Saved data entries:
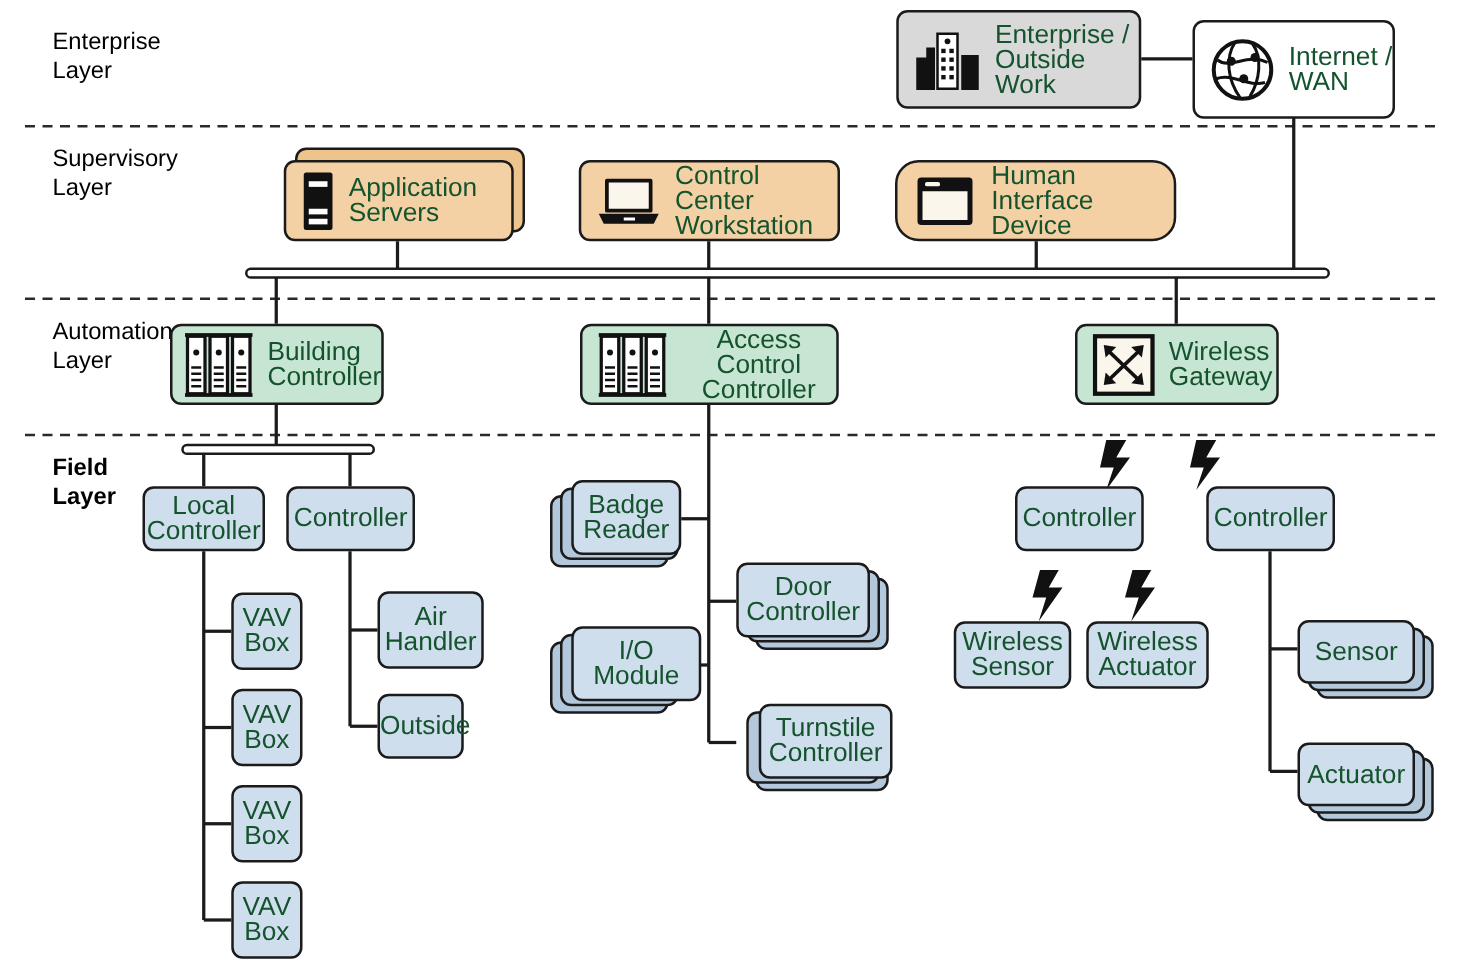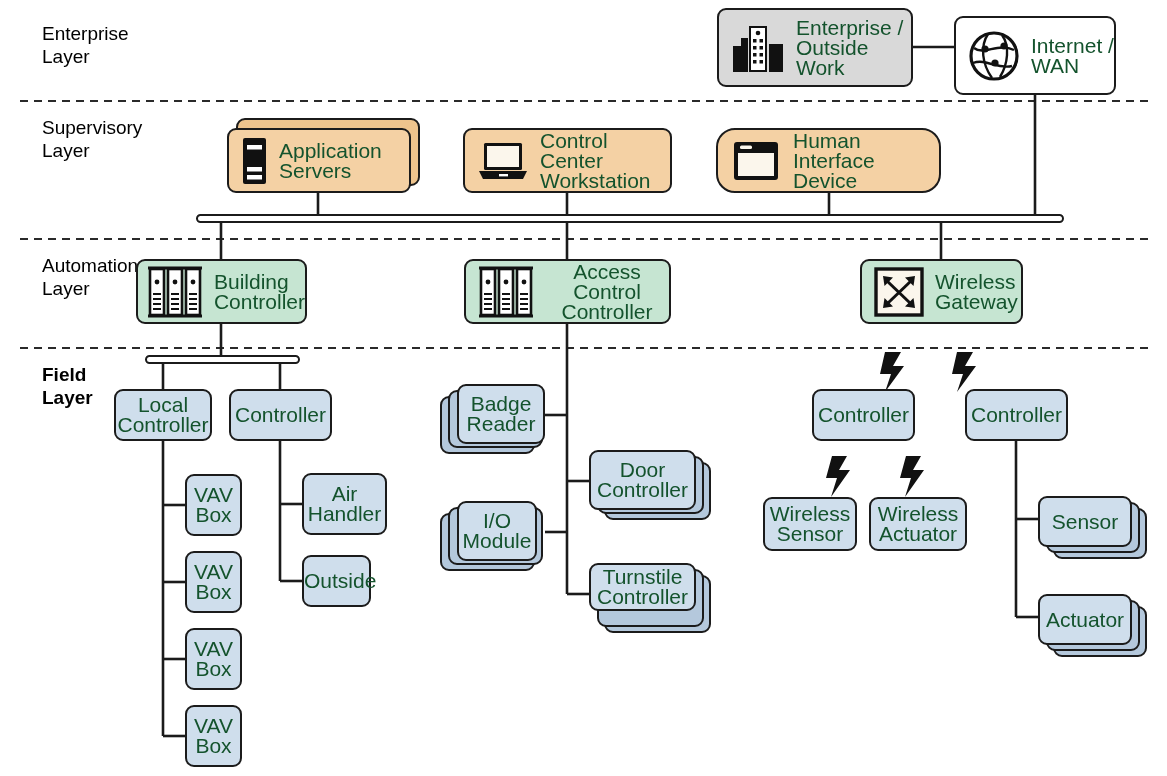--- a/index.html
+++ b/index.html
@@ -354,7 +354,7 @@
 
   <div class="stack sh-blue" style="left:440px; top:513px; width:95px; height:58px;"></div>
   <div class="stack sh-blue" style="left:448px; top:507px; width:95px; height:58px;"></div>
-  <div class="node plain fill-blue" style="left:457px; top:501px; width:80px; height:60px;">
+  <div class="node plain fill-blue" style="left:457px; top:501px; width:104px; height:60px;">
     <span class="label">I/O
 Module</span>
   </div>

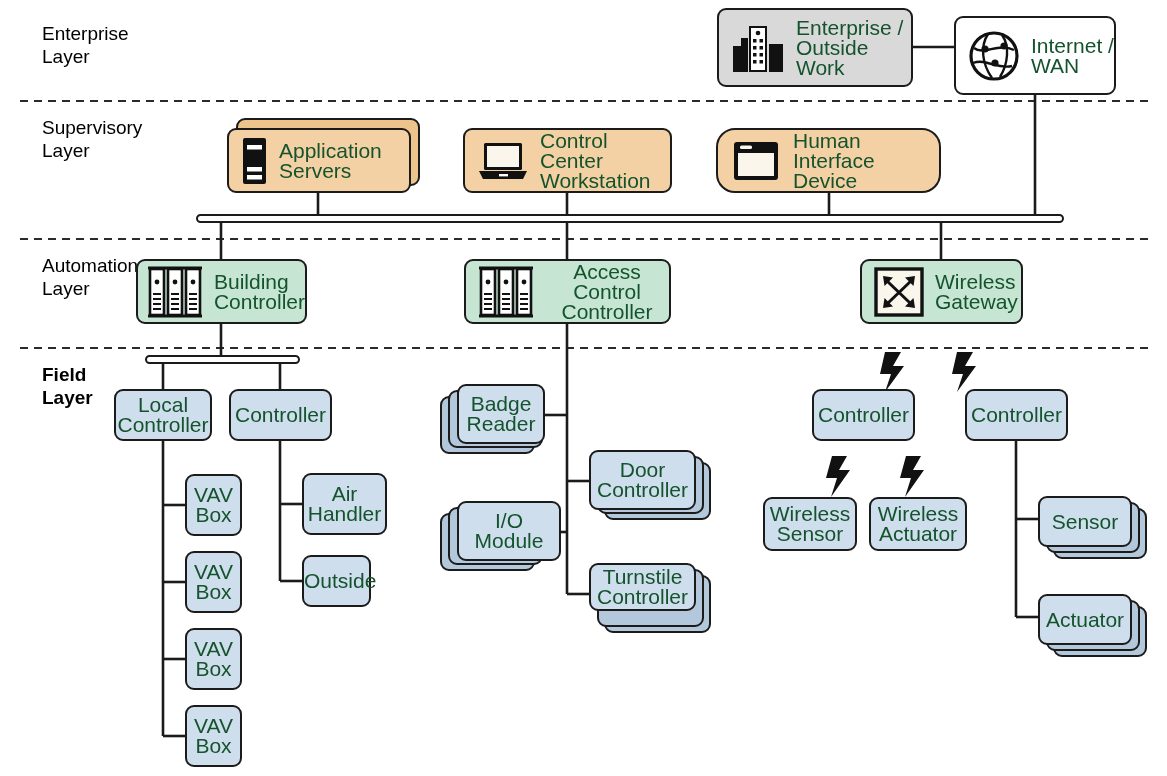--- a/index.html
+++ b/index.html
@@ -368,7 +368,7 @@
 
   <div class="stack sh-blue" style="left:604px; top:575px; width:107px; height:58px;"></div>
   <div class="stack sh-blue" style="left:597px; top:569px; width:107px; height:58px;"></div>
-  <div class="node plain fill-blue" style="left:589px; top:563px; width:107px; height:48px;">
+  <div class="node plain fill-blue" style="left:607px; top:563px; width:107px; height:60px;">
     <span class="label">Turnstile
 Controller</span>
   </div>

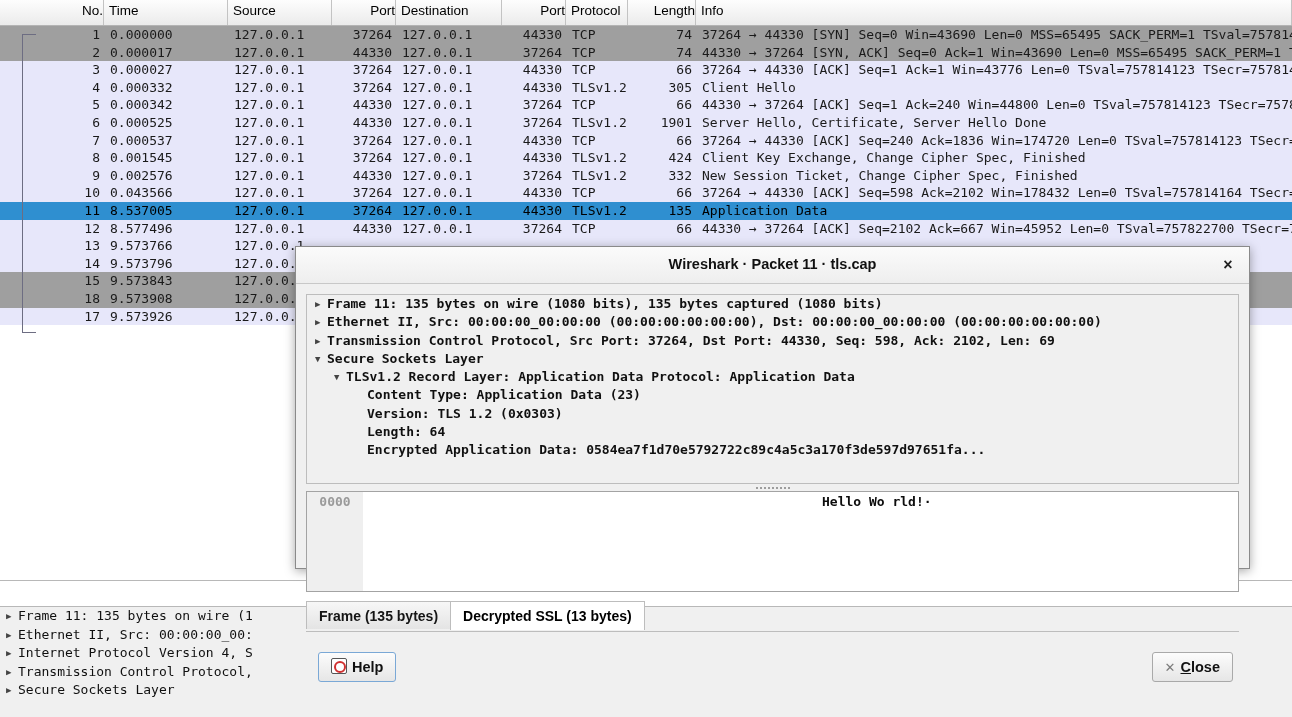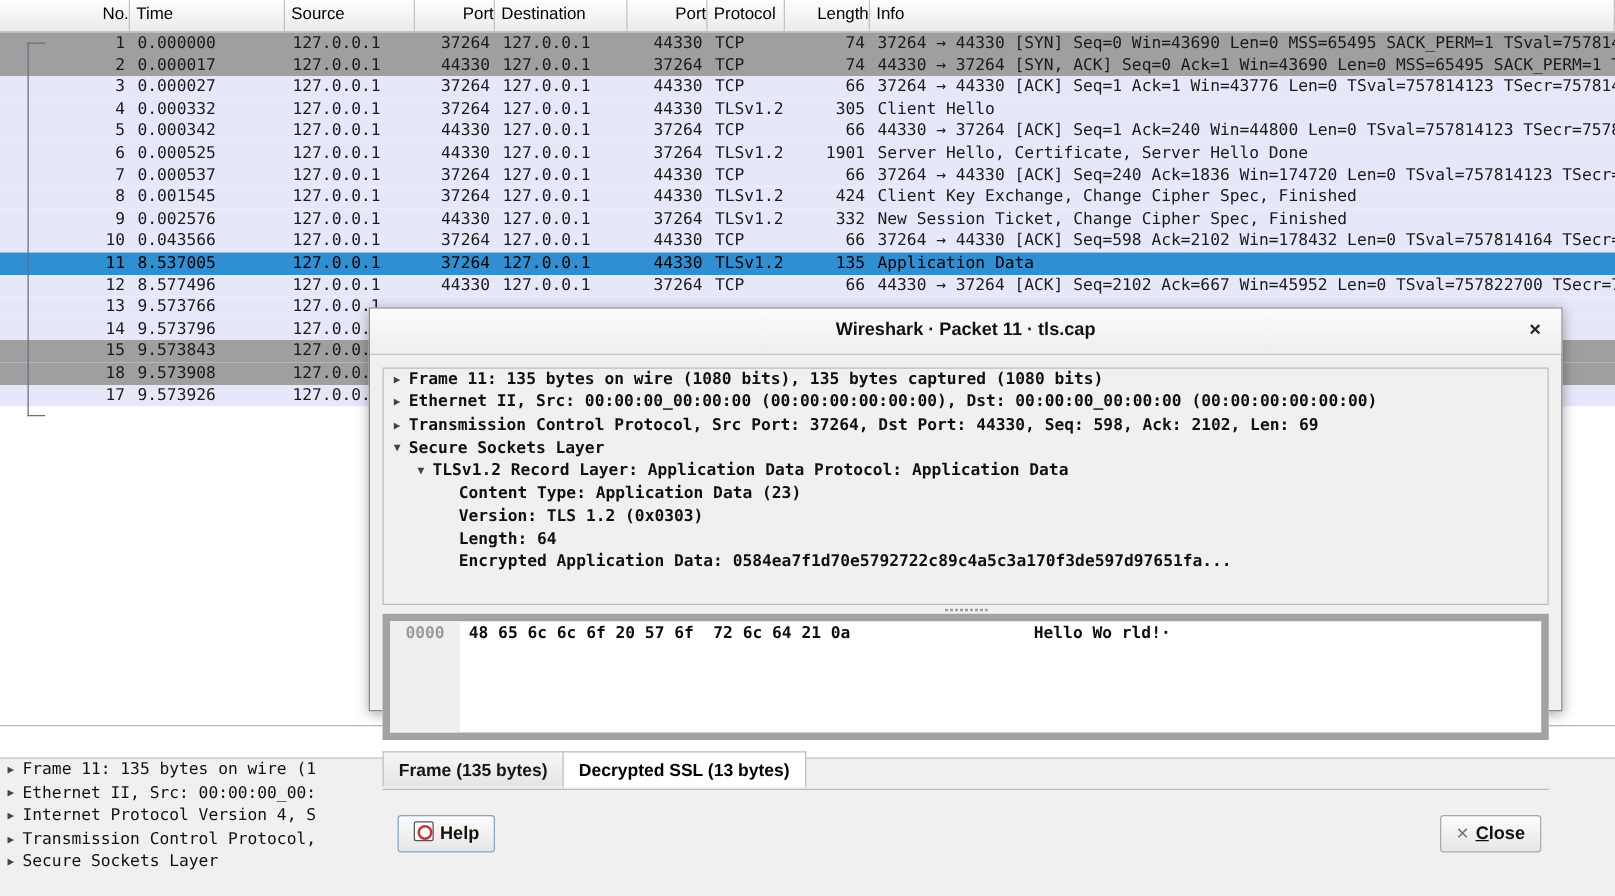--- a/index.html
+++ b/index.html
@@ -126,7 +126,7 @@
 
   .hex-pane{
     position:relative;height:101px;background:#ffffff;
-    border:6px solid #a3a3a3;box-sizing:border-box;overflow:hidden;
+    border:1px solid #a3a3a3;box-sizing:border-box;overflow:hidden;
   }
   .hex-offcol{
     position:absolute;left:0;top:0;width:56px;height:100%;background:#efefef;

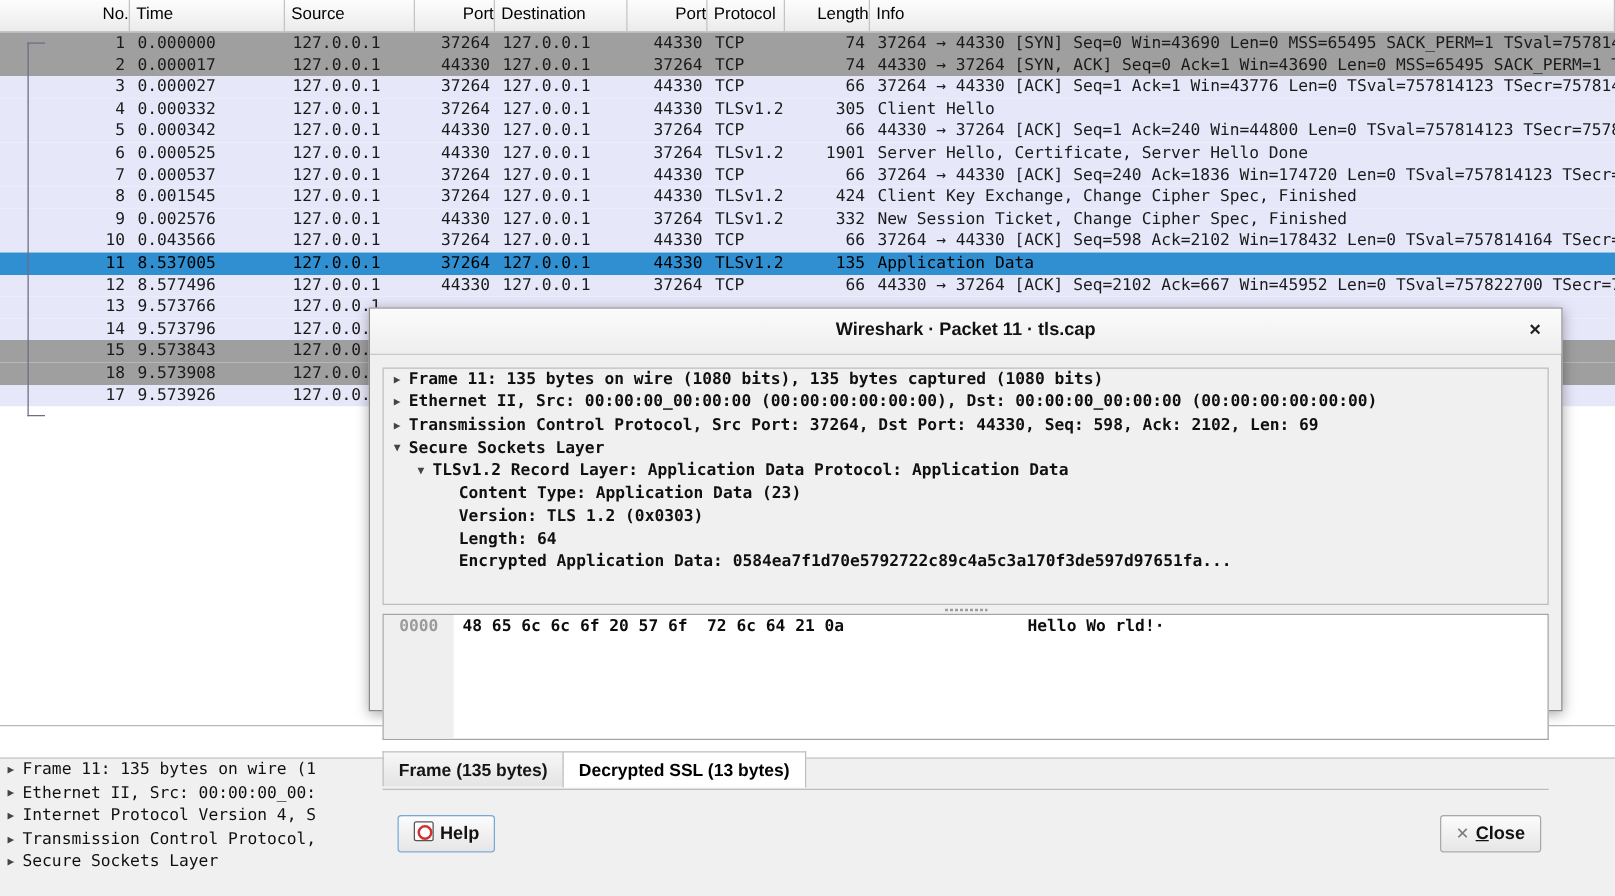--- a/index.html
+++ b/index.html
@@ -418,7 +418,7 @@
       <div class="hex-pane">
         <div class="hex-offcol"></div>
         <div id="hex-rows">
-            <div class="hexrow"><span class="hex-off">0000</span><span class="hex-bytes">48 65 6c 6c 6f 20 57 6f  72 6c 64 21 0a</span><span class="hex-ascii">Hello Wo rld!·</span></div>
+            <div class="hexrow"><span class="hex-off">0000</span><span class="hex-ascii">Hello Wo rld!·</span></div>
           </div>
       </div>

> Task to carry out
Your answer should consist of the lines above that hold the word "fill", copied exactly.

> Exercise response
-  <div class="node plain fill-blue" style="left:457px; top:501px; width:80px; height:60px;">
+  <div class="node plain fill-blue" style="left:457px; top:501px; width:104px; height:60px;">
-  <div class="node plain fill-blue" style="left:589px; top:563px; width:107px; height:48px;">
+  <div class="node plain fill-blue" style="left:607px; top:563px; width:107px; height:60px;">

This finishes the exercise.